Korean prisoners of war smoke cigarettes near the edge of the compound.
Photograph by Robert H. Mosier, U.S. Marine Corps.
Published March 15, 2013
North Korea is shaking its fist at the United States and South Korea. Purportedly angered by a joint military exercise involving the latter two countries that began this week, a North Korea state media release has declared the 1953 armistice that ended the Korean War “a dead paper.”
Though North Korea is already under UN sanctions for nuclear activity, the country went ahead with another test last month, and has since asserted that it is willing to use nuclear arms against both the U.S. and South Korea.

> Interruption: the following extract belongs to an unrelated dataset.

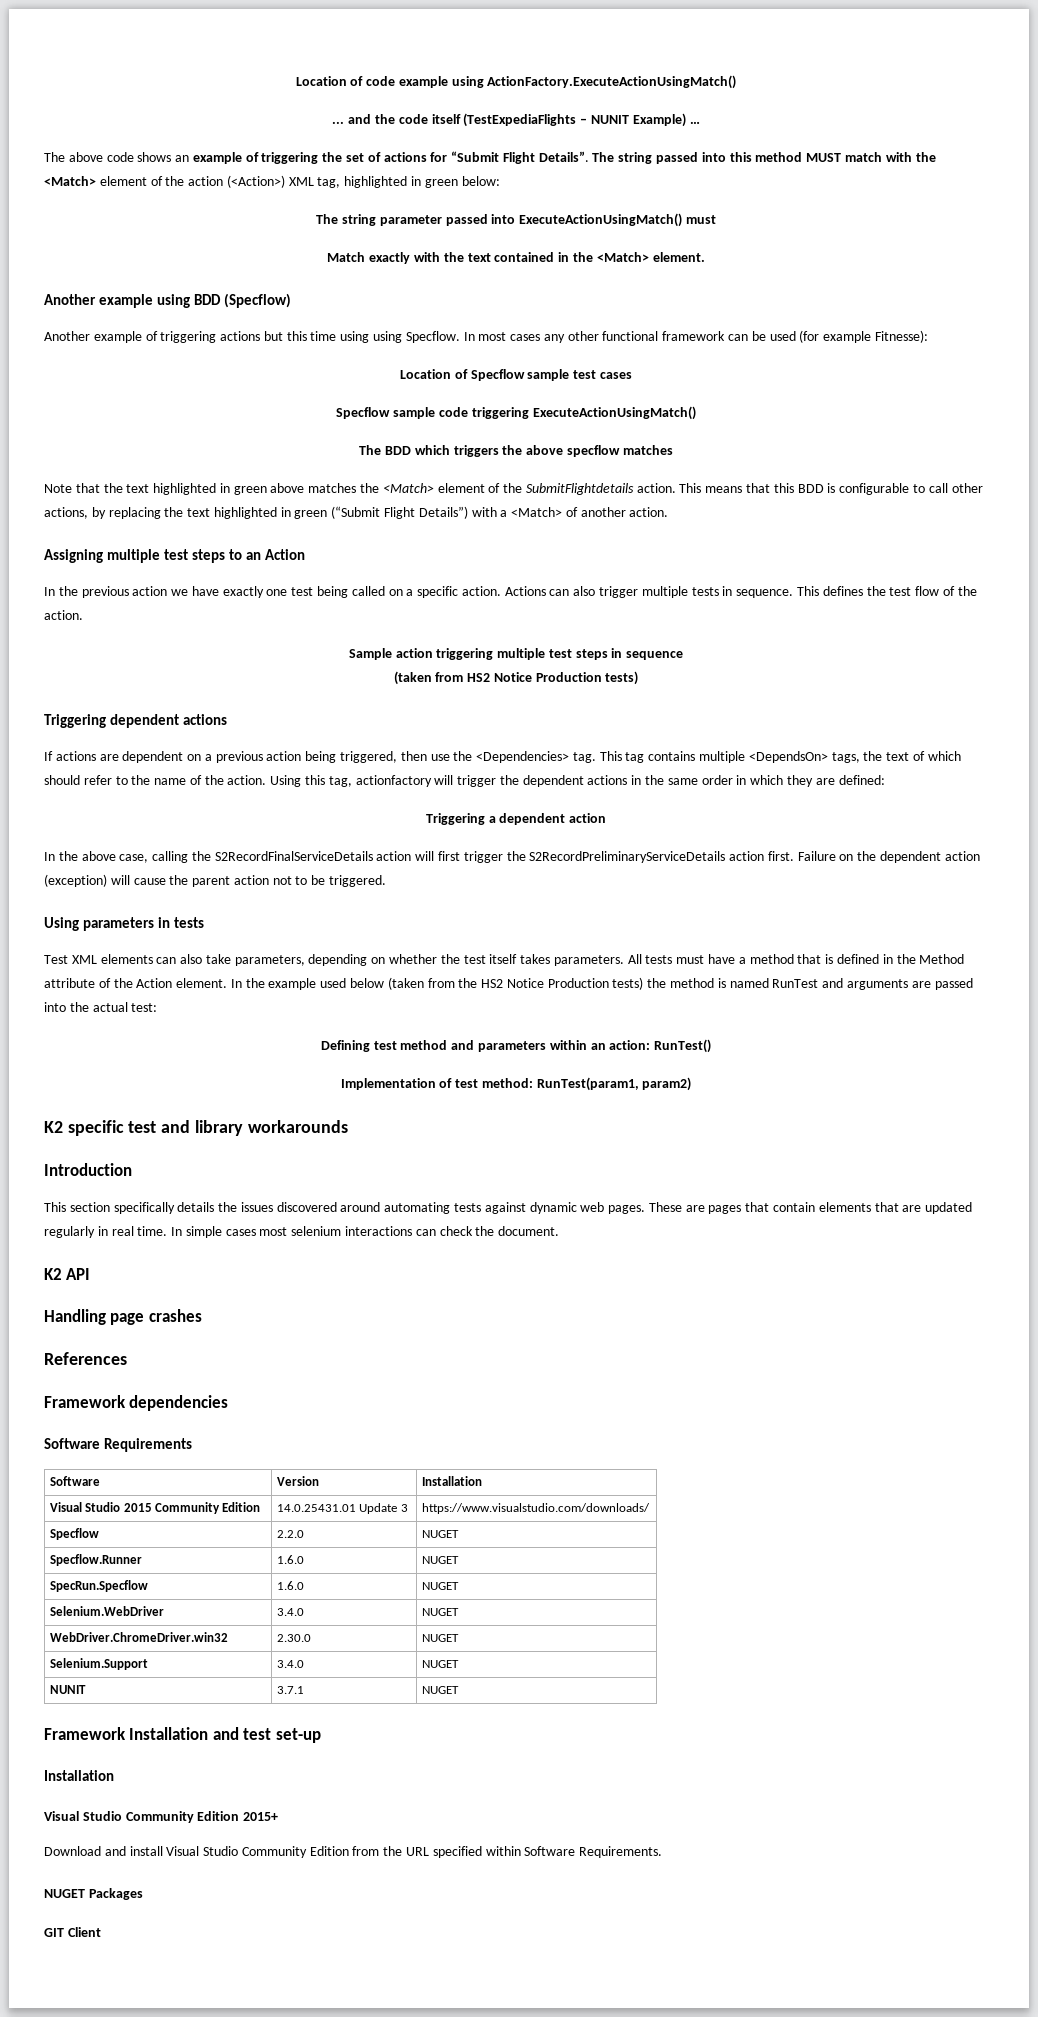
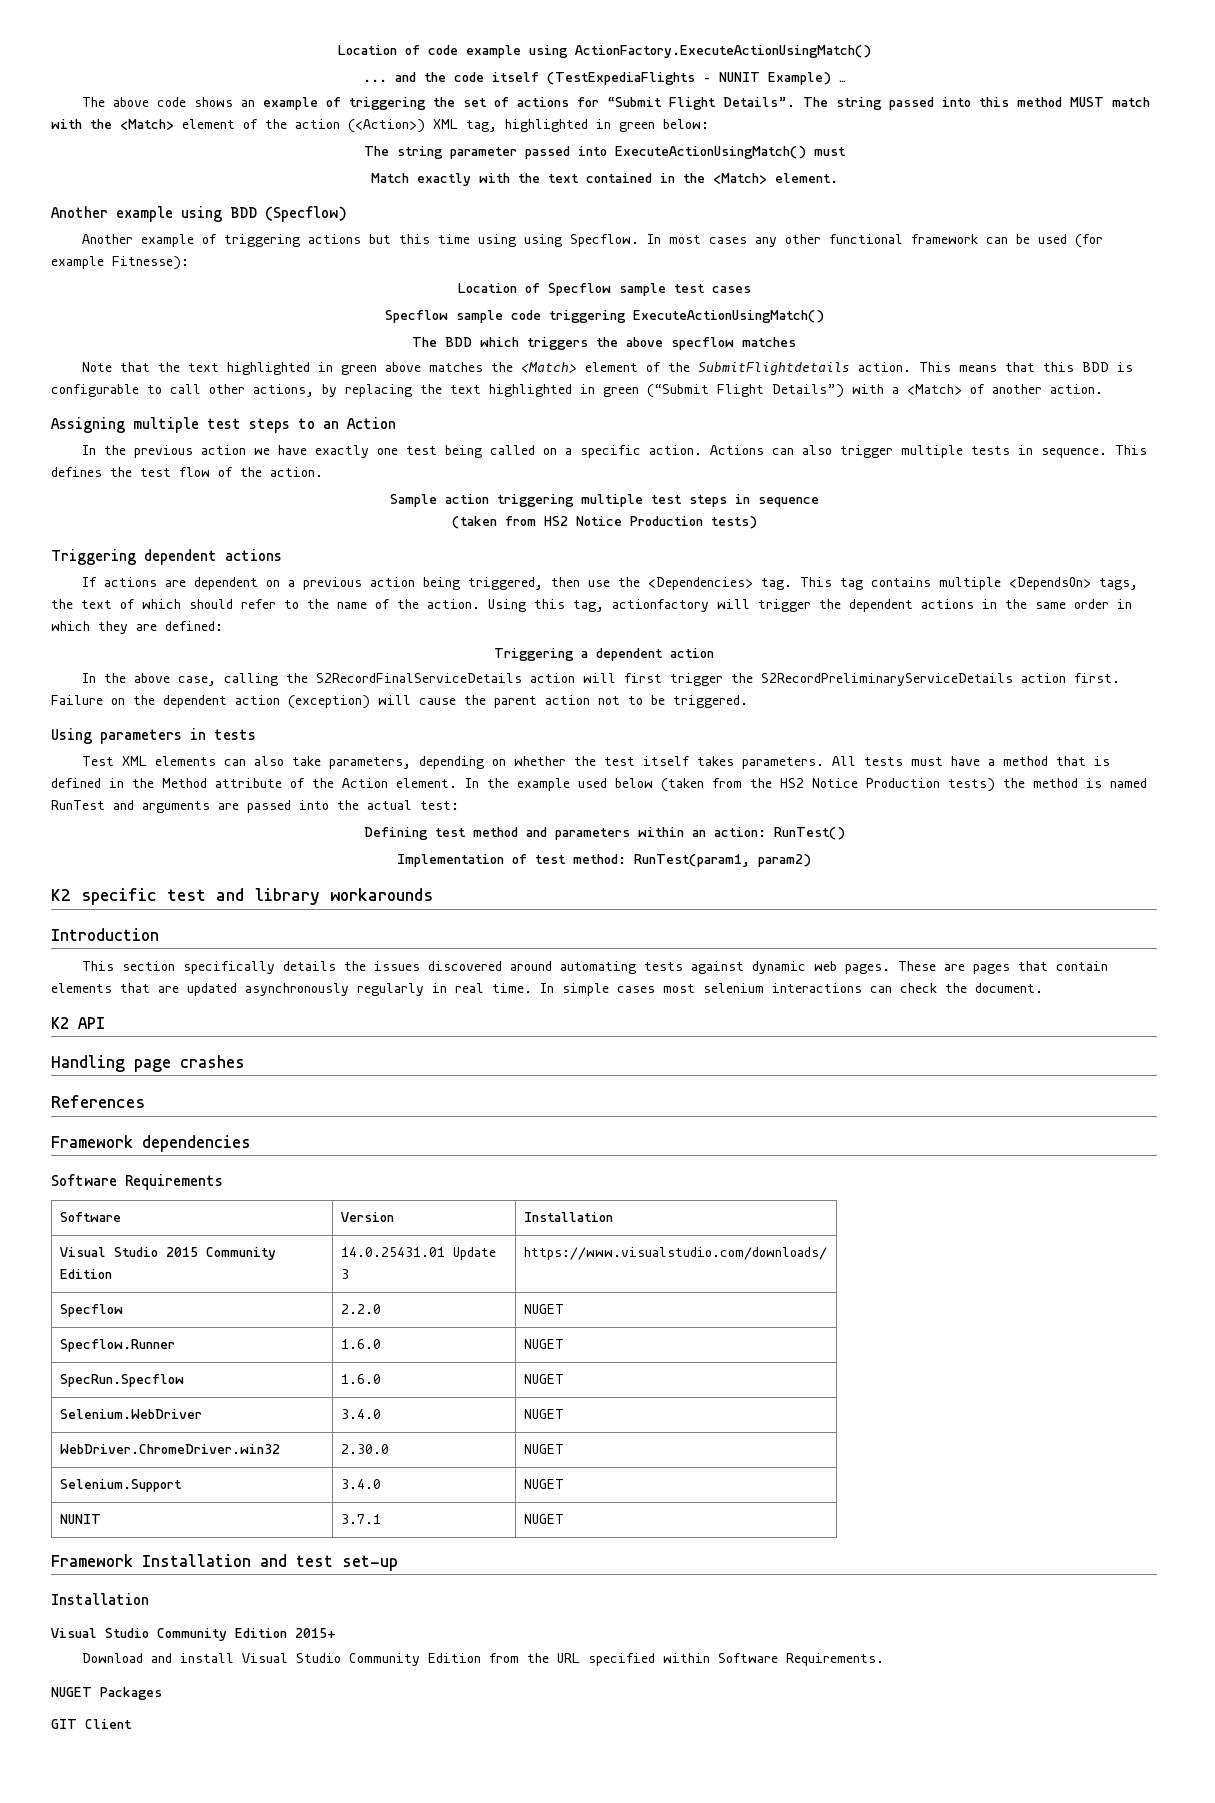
- These are pages that contain elements that are updated regularly in real time.
+ These are pages that contain elements that are updated asynchronously regularly in real time.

This official U.S. Marine Corps photo shows a scene from the war ended by the armistice. Taken by Technical Sergeant Robert H. Mosier on November 8, 1951, it entered the National Geographic archives in January 1953. The armistice was signed just a few months later, on July 27.
The notes accompanying the photo contain information about the site of the POW camp. All location information is marked through in red, and the Department of Defense Office of Public Information stamped “No objection to publication on grounds of military security” on January 16, 1953, just above a red stamp reading “AS AMENDED.”
“Prisoner of war comfort,” the amended notes say. “Captured North Korean Prisoners in the 1st Marine Regimental stockade enjoy a cigarette. The stockade is located behind the lines far from the fighting.
“The clothing they have on is the winter uniform for the North Korean Army,” the notes continue. “After interrogation by the Marines, they are sent back to large P.W. camps in rear areas.”
The Geneva Convention, enacted in 1949, outlined how prisoners of war around the world should be treated. General Douglas MacArthur, head of the UN Command and the U.S. Army’s Far East Command at the time, announced that all camps under his governance should heed the convention’s strictures.
By October 31, 1950, the UN Command counted more than 175,000 Korean POWs—a combination of North Korean soldiers and South Korean civilians forced into service with the North Korean army.